*** Opening Data shown ***

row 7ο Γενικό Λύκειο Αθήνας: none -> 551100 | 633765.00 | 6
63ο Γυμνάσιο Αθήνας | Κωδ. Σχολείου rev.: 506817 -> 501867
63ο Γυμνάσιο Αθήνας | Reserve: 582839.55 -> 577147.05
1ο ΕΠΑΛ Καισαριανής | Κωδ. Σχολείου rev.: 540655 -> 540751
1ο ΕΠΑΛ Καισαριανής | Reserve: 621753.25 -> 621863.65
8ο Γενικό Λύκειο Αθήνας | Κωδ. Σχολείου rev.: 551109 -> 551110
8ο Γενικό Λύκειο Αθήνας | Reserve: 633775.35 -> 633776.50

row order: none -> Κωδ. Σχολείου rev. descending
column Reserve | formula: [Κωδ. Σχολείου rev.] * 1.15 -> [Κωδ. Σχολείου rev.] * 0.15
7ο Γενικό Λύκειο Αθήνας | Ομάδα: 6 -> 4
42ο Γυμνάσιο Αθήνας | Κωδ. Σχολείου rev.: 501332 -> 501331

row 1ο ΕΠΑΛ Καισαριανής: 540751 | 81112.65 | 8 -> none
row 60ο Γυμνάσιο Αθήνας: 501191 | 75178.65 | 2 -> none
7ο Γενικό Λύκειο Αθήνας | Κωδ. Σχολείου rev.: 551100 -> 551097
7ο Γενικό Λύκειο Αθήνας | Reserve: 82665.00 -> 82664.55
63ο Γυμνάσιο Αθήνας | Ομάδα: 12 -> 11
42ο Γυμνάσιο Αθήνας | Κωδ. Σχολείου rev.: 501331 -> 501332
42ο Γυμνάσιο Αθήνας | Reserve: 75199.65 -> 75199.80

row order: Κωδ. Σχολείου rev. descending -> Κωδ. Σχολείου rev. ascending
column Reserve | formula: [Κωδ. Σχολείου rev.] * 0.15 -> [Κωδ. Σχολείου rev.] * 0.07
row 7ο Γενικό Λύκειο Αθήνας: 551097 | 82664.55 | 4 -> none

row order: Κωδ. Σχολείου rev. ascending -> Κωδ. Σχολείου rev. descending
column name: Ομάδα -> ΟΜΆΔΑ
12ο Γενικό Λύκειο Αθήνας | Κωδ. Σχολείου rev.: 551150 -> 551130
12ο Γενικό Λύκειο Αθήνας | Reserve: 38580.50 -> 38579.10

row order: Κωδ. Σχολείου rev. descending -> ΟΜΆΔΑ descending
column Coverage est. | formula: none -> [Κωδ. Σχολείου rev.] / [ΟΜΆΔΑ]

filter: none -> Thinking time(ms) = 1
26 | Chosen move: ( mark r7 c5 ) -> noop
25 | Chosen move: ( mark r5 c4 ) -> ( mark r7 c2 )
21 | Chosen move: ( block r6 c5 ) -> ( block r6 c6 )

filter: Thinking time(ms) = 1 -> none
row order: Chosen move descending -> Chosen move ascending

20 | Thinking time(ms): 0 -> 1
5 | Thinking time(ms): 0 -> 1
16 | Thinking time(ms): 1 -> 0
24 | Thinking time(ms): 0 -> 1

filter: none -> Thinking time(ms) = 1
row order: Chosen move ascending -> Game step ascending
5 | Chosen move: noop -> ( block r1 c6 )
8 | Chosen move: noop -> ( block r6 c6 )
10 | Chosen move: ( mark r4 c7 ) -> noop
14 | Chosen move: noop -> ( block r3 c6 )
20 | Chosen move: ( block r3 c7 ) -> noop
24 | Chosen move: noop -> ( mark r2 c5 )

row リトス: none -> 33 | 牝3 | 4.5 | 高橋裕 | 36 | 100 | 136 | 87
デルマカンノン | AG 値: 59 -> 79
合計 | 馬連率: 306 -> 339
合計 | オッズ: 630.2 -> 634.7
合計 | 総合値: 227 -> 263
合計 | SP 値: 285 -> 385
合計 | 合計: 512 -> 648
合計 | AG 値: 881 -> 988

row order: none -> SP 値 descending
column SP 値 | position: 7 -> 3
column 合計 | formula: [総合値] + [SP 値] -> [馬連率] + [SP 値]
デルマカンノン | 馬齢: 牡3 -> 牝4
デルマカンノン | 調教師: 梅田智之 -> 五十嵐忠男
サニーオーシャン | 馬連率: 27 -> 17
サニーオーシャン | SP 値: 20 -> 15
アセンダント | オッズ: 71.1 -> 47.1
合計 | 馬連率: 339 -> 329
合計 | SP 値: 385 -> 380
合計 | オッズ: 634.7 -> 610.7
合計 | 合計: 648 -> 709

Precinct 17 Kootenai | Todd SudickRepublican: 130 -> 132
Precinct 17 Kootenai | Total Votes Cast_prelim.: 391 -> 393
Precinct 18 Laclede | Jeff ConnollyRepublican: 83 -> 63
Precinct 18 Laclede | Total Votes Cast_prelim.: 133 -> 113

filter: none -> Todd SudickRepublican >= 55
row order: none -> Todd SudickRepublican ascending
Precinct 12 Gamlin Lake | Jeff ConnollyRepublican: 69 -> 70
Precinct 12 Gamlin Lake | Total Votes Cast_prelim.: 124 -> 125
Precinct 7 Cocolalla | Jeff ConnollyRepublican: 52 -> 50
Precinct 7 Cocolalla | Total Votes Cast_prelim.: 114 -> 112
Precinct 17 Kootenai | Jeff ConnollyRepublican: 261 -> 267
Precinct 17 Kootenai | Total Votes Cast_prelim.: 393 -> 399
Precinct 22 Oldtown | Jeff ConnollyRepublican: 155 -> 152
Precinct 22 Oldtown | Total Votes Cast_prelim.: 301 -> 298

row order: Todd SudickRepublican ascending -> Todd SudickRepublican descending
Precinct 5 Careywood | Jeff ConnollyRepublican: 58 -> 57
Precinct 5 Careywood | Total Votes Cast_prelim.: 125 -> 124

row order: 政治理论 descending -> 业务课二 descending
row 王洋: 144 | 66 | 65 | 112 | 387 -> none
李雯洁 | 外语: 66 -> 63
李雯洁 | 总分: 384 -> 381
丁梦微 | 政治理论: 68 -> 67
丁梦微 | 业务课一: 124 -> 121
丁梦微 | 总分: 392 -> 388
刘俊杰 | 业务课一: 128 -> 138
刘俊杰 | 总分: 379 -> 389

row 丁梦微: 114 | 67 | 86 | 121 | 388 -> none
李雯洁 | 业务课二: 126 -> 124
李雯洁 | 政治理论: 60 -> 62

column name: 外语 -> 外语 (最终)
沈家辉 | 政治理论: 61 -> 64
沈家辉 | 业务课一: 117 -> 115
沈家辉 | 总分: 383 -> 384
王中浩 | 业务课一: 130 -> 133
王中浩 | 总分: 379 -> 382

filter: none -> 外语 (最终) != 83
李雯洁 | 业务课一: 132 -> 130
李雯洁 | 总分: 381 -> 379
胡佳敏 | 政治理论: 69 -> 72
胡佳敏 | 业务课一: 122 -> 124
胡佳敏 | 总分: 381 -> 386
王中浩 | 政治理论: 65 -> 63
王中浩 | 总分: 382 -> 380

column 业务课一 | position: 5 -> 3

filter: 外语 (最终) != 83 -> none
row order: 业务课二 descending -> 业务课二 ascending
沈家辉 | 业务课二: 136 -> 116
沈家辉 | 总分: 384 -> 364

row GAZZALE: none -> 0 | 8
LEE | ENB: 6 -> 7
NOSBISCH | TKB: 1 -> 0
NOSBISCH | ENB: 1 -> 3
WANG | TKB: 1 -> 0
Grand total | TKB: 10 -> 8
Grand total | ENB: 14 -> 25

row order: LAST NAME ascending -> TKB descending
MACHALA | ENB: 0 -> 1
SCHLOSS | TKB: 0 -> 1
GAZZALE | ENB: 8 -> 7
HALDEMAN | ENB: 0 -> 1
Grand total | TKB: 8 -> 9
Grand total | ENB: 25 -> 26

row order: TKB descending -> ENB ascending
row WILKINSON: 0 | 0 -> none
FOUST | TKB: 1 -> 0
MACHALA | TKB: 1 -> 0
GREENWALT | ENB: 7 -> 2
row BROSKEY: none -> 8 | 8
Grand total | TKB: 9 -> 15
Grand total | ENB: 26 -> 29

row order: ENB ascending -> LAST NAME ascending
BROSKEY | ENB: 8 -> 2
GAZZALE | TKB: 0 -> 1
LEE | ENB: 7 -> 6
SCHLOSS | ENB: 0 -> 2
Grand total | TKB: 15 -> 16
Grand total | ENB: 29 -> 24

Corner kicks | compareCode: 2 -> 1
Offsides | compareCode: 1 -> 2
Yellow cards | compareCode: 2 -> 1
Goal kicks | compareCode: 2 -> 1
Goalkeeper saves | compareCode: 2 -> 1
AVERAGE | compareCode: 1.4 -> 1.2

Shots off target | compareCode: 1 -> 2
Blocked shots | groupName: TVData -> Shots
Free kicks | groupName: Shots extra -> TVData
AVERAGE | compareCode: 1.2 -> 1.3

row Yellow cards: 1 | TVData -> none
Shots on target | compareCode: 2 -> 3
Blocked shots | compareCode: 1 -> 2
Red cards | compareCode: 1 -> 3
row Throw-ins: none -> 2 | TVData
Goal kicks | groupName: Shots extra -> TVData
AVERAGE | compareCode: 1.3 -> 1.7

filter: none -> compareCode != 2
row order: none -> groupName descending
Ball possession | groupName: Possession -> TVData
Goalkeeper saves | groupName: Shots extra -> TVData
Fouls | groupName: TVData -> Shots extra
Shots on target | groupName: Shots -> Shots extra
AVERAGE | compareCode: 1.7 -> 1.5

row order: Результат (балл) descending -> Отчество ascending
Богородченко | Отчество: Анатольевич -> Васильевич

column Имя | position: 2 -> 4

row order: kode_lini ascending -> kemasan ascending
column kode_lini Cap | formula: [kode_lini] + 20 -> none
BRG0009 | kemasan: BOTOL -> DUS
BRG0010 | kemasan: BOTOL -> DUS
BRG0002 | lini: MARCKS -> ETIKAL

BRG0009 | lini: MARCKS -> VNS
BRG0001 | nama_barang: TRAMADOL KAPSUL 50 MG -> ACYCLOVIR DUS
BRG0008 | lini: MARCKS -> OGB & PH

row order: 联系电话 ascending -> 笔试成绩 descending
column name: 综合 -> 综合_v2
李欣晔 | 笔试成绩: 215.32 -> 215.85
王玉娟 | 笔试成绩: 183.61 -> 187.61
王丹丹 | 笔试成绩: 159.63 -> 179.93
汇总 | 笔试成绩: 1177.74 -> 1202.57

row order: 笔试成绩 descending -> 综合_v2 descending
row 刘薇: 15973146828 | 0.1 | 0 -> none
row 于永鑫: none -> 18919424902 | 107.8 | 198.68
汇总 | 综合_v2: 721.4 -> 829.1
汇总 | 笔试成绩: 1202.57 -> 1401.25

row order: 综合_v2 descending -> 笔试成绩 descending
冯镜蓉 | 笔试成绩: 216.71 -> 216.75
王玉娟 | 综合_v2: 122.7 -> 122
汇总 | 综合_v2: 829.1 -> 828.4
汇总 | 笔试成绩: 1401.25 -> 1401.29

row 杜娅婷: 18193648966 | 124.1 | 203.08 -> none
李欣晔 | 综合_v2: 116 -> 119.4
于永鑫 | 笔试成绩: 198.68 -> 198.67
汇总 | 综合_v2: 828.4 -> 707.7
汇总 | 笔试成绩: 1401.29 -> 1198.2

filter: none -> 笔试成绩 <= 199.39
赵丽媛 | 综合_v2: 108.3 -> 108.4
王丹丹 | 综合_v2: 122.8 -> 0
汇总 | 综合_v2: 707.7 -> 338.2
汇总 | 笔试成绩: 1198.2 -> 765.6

*** Closing Data shown ***

Your task: Of the entries above, transcribe exactly those lines that fall between the line containing "24 | Thinking time(ms): 0 -> 1" and the line containing "row 王洋: 144 | 66 | 65 | 112 | 387 -> none", together with those two lines.

Solution for this problem:
24 | Thinking time(ms): 0 -> 1

filter: none -> Thinking time(ms) = 1
row order: Chosen move ascending -> Game step ascending
5 | Chosen move: noop -> ( block r1 c6 )
8 | Chosen move: noop -> ( block r6 c6 )
10 | Chosen move: ( mark r4 c7 ) -> noop
14 | Chosen move: noop -> ( block r3 c6 )
20 | Chosen move: ( block r3 c7 ) -> noop
24 | Chosen move: noop -> ( mark r2 c5 )

row リトス: none -> 33 | 牝3 | 4.5 | 高橋裕 | 36 | 100 | 136 | 87
デルマカンノン | AG 値: 59 -> 79
合計 | 馬連率: 306 -> 339
合計 | オッズ: 630.2 -> 634.7
合計 | 総合値: 227 -> 263
合計 | SP 値: 285 -> 385
合計 | 合計: 512 -> 648
合計 | AG 値: 881 -> 988

row order: none -> SP 値 descending
column SP 値 | position: 7 -> 3
column 合計 | formula: [総合値] + [SP 値] -> [馬連率] + [SP 値]
デルマカンノン | 馬齢: 牡3 -> 牝4
デルマカンノン | 調教師: 梅田智之 -> 五十嵐忠男
サニーオーシャン | 馬連率: 27 -> 17
サニーオーシャン | SP 値: 20 -> 15
アセンダント | オッズ: 71.1 -> 47.1
合計 | 馬連率: 339 -> 329
合計 | SP 値: 385 -> 380
合計 | オッズ: 634.7 -> 610.7
合計 | 合計: 648 -> 709

Precinct 17 Kootenai | Todd SudickRepublican: 130 -> 132
Precinct 17 Kootenai | Total Votes Cast_prelim.: 391 -> 393
Precinct 18 Laclede | Jeff ConnollyRepublican: 83 -> 63
Precinct 18 Laclede | Total Votes Cast_prelim.: 133 -> 113

filter: none -> Todd SudickRepublican >= 55
row order: none -> Todd SudickRepublican ascending
Precinct 12 Gamlin Lake | Jeff ConnollyRepublican: 69 -> 70
Precinct 12 Gamlin Lake | Total Votes Cast_prelim.: 124 -> 125
Precinct 7 Cocolalla | Jeff ConnollyRepublican: 52 -> 50
Precinct 7 Cocolalla | Total Votes Cast_prelim.: 114 -> 112
Precinct 17 Kootenai | Jeff ConnollyRepublican: 261 -> 267
Precinct 17 Kootenai | Total Votes Cast_prelim.: 393 -> 399
Precinct 22 Oldtown | Jeff ConnollyRepublican: 155 -> 152
Precinct 22 Oldtown | Total Votes Cast_prelim.: 301 -> 298

row order: Todd SudickRepublican ascending -> Todd SudickRepublican descending
Precinct 5 Careywood | Jeff ConnollyRepublican: 58 -> 57
Precinct 5 Careywood | Total Votes Cast_prelim.: 125 -> 124

row order: 政治理论 descending -> 业务课二 descending
row 王洋: 144 | 66 | 65 | 112 | 387 -> none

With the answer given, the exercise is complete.